Se dio cuenta de que Maronni lo miraba con extrañeza.

«Estoy esperando una llamada», dijo. «Es alguien que telefonea desde fuera».

Maronni sonrió:

«¿Desde fuera?»

«Sí, tenía que llamarme desde Como».

Mintió bastante bien. Por lo general, le costaba mentir.

También allí había un reloj. A cada minuto, «trac». En todas las partes del edificio había aquellos relojes que hacían «trac» a cada minuto. Los extraños quedaban impresionados, pero al cabo de poco se acostumbraban, dejaban de sentir la sacudida. También en el estudio de Maronni, un despacho precioso, había un reloj. Indicaba las doce y dieciséis, las doce y diecisiete. Estaban hablando de la fachada que daba a la calle. Blisa quería algo representativo, hablaba incluso de columnas. Convencerlo de hacer algo diferente parecía una empresa desesperada.

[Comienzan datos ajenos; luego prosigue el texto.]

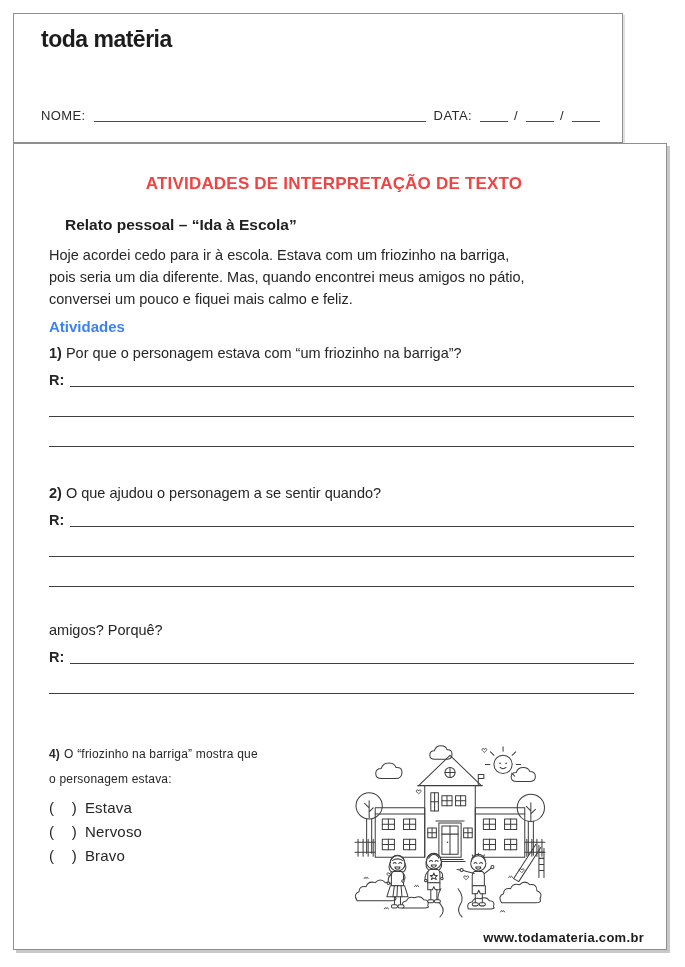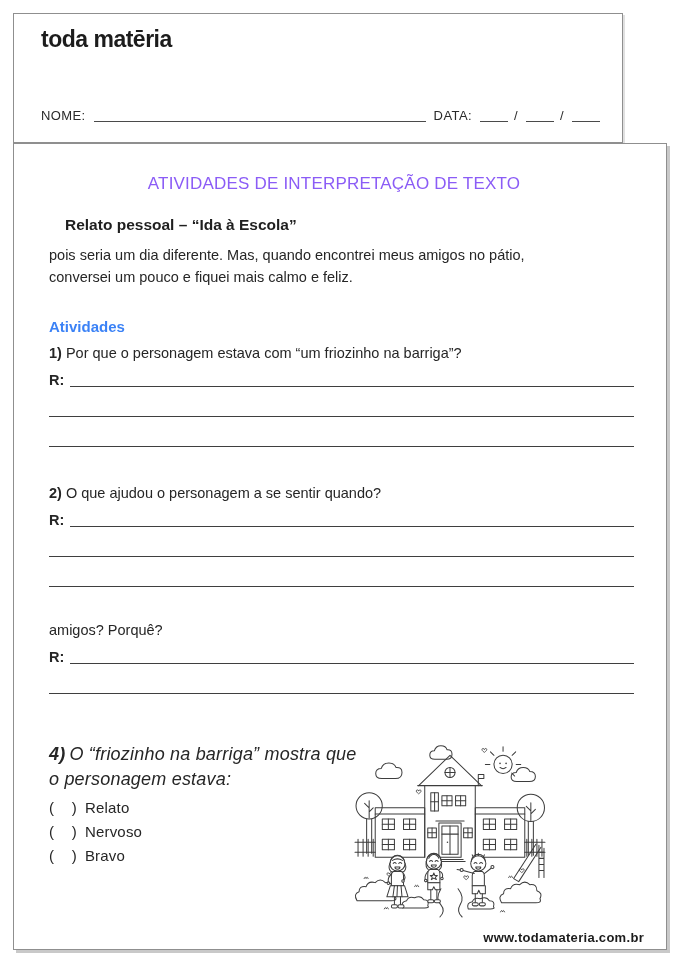"ATIVIDADES DE INTERPRETAÇÃO DE TEXTO" .ws-title { color: #8b5cf6 -> #ef4444; font-weight: normal -> bold }
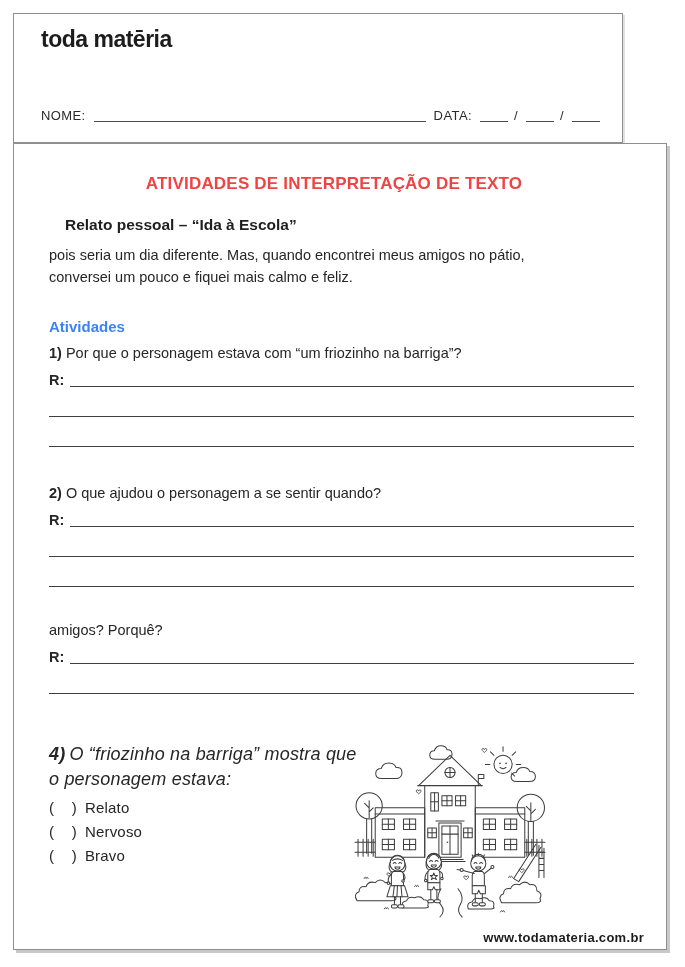"Hoje acordei cedo para ir" div.pline { html: none -> <div>Hoje acordei cedo para ir à escola. Estava com um friozinho na barriga,</div> }
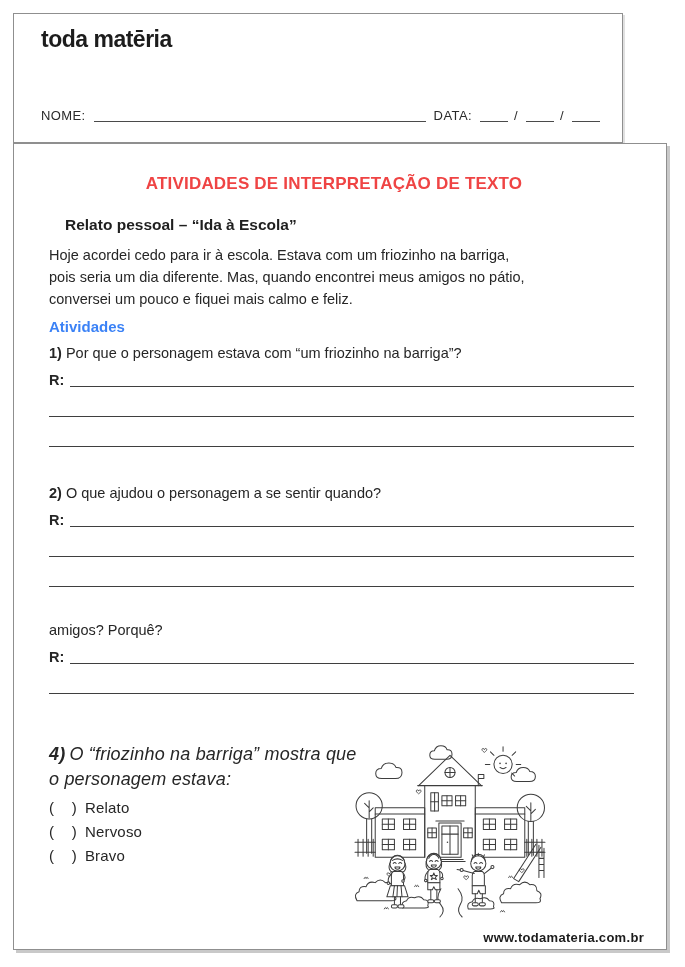"4) O “friozinho na barriga”" .q4 .qtext { font-size: 18px -> 12px; font-style: italic -> none }
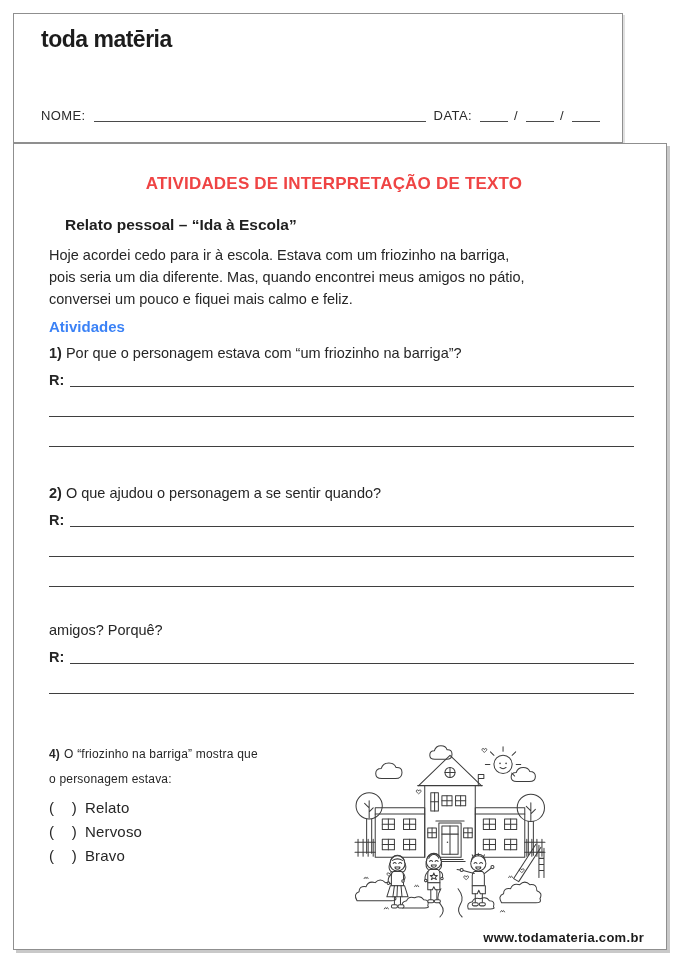"Relato" span.optlabel { text: Relato -> Estava }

Con el rabillo del ojo, Antonio vio saltar la aguja: las doce y diecinueve. Ya no daría más señales de vida, no volvería a telefonearle, desaparecería en la niebla con otros hombres desconocidos, jóvenes, seguros de sí mismos. Tal vez fuera mejor una pared con curvaturas verticales, le daba completamente igual. ¿Dónde estaría en aquel momento ella? ¿Habría un teléfono allí donde se encontrara? ¿Habría una guía para buscar el número? Seguro que no recordaba el número, no recordaba el número, eso garantizado. Le costaba muchísimo hablar del proyecto, pero lo conseguía, si bien con grandes pausas. Miró: las doce y veinte. Laide ya no telefonearía. Pero, ¿existía Laide? ¿Existía una muchacha con un nombre tan ridículo? Existió, pero dejó de existir. Existía, pero lejana, lejanísima. Las doce y veintiuno: el reloj había hecho «trac» en aquel momento; también él lo había oído, al final. No volvería a verla nunca más.